Two-Stage Community Energy Trading Under End-Edge-Cloud Orchestration
Xiangyu Li, Chaojie Li, Xuan Liu, Guo Chen, Zhao Yang Dong
Abstract
The end-edge-cloud orchestration of the virtual power plant (VPP) enables the edge server to timely serve community users. By deploying the community energy storage system (CESS) and the community peer-to-peer (P2P) market, prosumers can form energy communities to achieve self-sufficiency of energy and independence from fuel-based power generators. This article proposed a two-stage community energy trading model under end-edge-cloud orchestration. The community P2P trading is the first stage where the edge server can execute the automatic bidding process for multiple buyers and sellers based on the real-time users’ energy profiles and the Bayesian-game-based pricing mechanism.
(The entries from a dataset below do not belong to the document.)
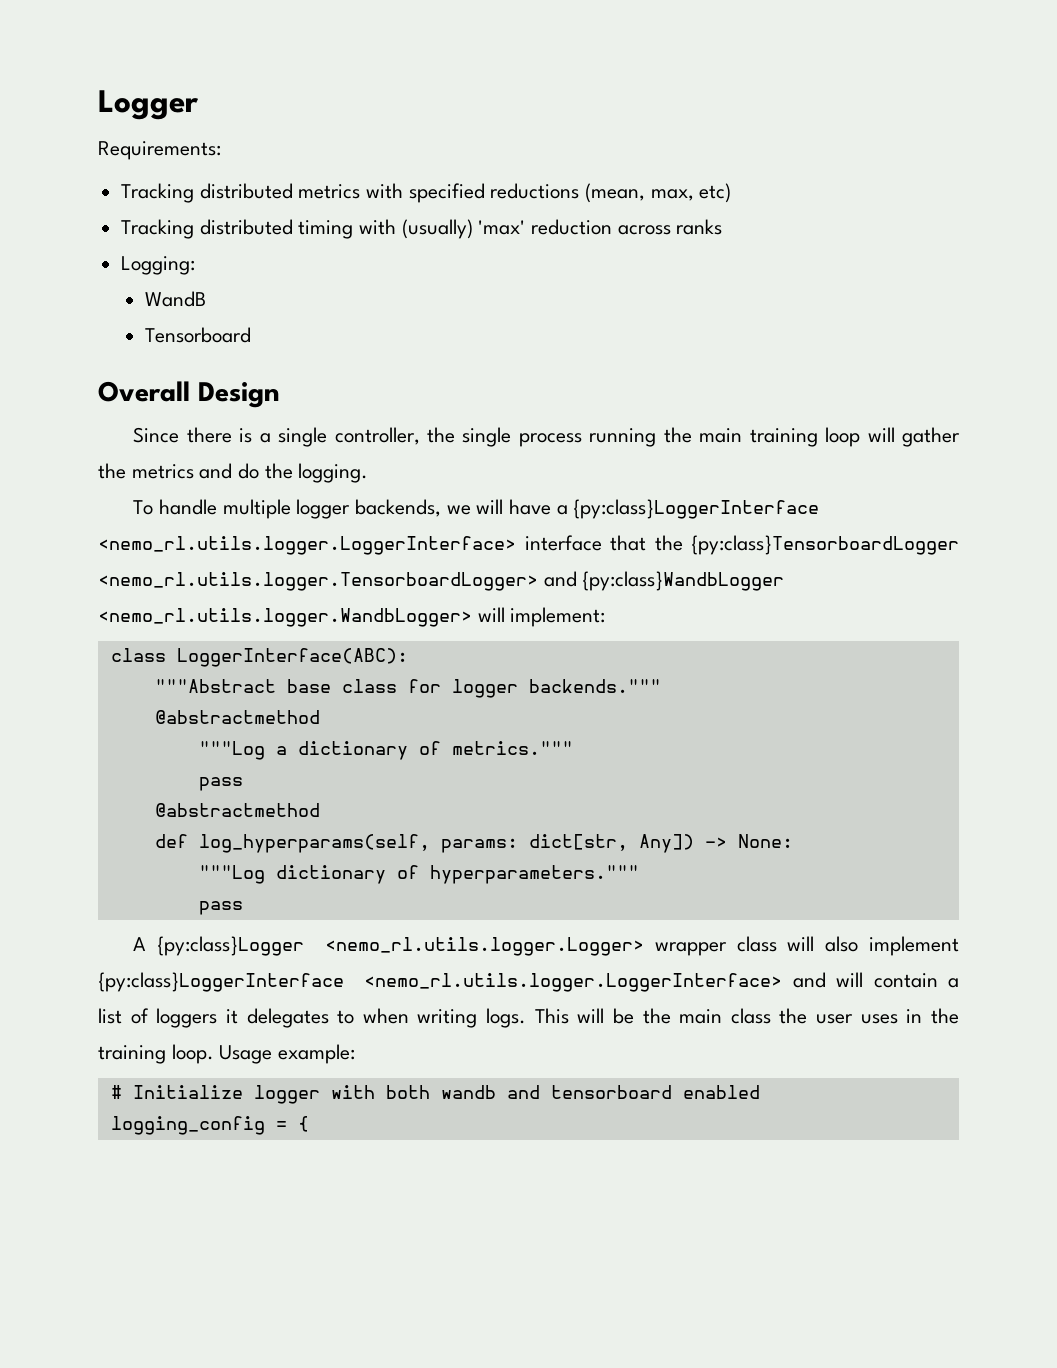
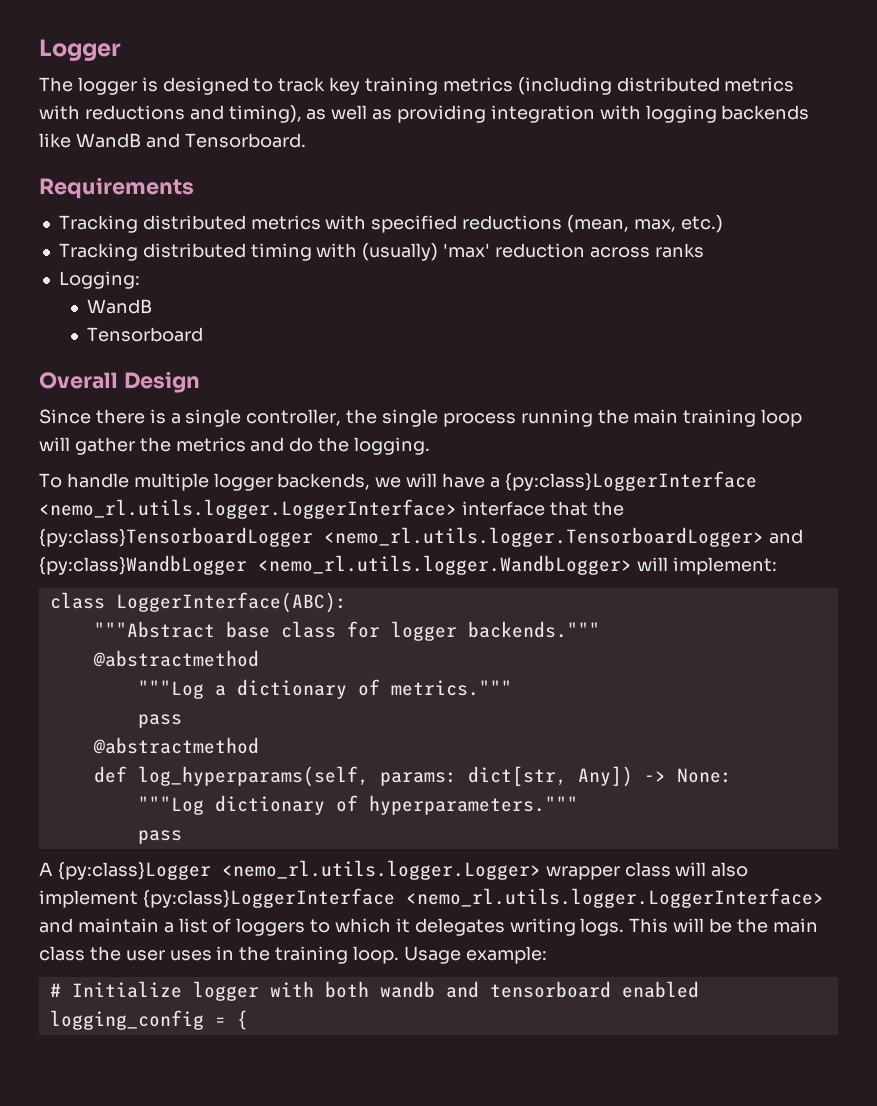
- Requirements:
+ The logger is designed to track key training metrics (including distributed metrics with reductions and timing), as well as providing integration with logging backends like WandB and Tensorboard.
+ Requirements
- Tracking distributed metrics with specified reductions (mean, max, etc)
+ Tracking distributed metrics with specified reductions (mean, max, etc.)
- A {py:class}Logger <nemo_rl.utils.logger.Logger> wrapper class will also implement {py:class}LoggerInterface <nemo_rl.utils.logger.LoggerInterface> and will contain a list of loggers it delegates to when writing logs.
+ A {py:class}Logger <nemo_rl.utils.logger.Logger> wrapper class will also implement {py:class}LoggerInterface <nemo_rl.utils.logger.LoggerInterface> and maintain a list of loggers to which it delegates writing logs.

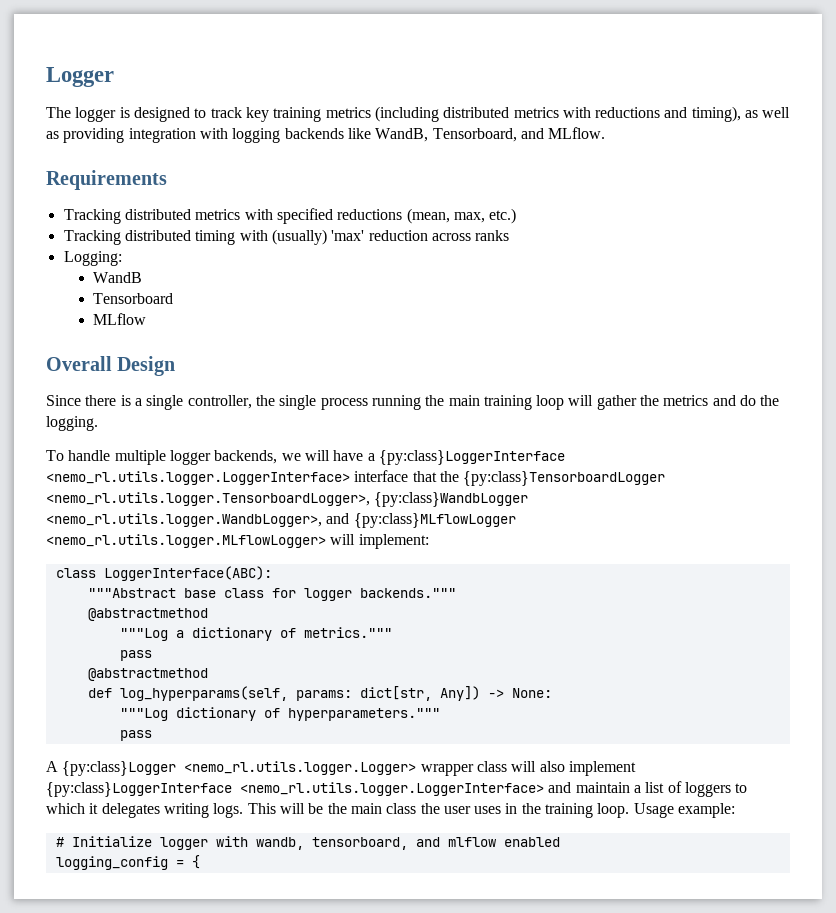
- The logger is designed to track key training metrics (including distributed metrics with reductions and timing), as well as providing integration with logging backends like WandB and Tensorboard.
+ The logger is designed to track key training metrics (including distributed metrics with reductions and timing), as well as providing integration with logging backends like WandB, Tensorboard, and MLflow.
+ MLflow
- To handle multiple logger backends, we will have a {py:class}LoggerInterface <nemo_rl.utils.logger.LoggerInterface> interface that the {py:class}TensorboardLogger <nemo_rl.utils.logger.TensorboardLogger> and {py:class}WandbLogger <nemo_rl.utils.logger.WandbLogger> will implement:
+ To handle multiple logger backends, we will have a {py:class}LoggerInterface <nemo_rl.utils.logger.LoggerInterface> interface that the {py:class}TensorboardLogger <nemo_rl.utils.logger.TensorboardLogger>, {py:class}WandbLogger <nemo_rl.utils.logger.WandbLogger>, and {py:class}MLflowLogger <nemo_rl.utils.logger.MLflowLogger> will implement:
- # Initialize logger with both wandb and tensorboard enabled
+ # Initialize logger with wandb, tensorboard, and mlflow enabled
The trading between the retailer and energy communities is the second stage where the edge server can dynamically update the optimal operation of the CESS based on the dynamic pricing mechanism. An original centralized optimization problem is decomposed into subproblems for each stakeholder and solved through the alternating direction method of multipliers (ADMM). Considering ADMM needs multiple information exchanges, a general form of the communication-censored ADMM for sharing problems is proposed to decrease the communication cost. Numerical simulations prove that the proposed mechanism can effectively increase transaction efficiency, avoid the new demand peak brought by the utilization of the CESS, and decrease the communication cost.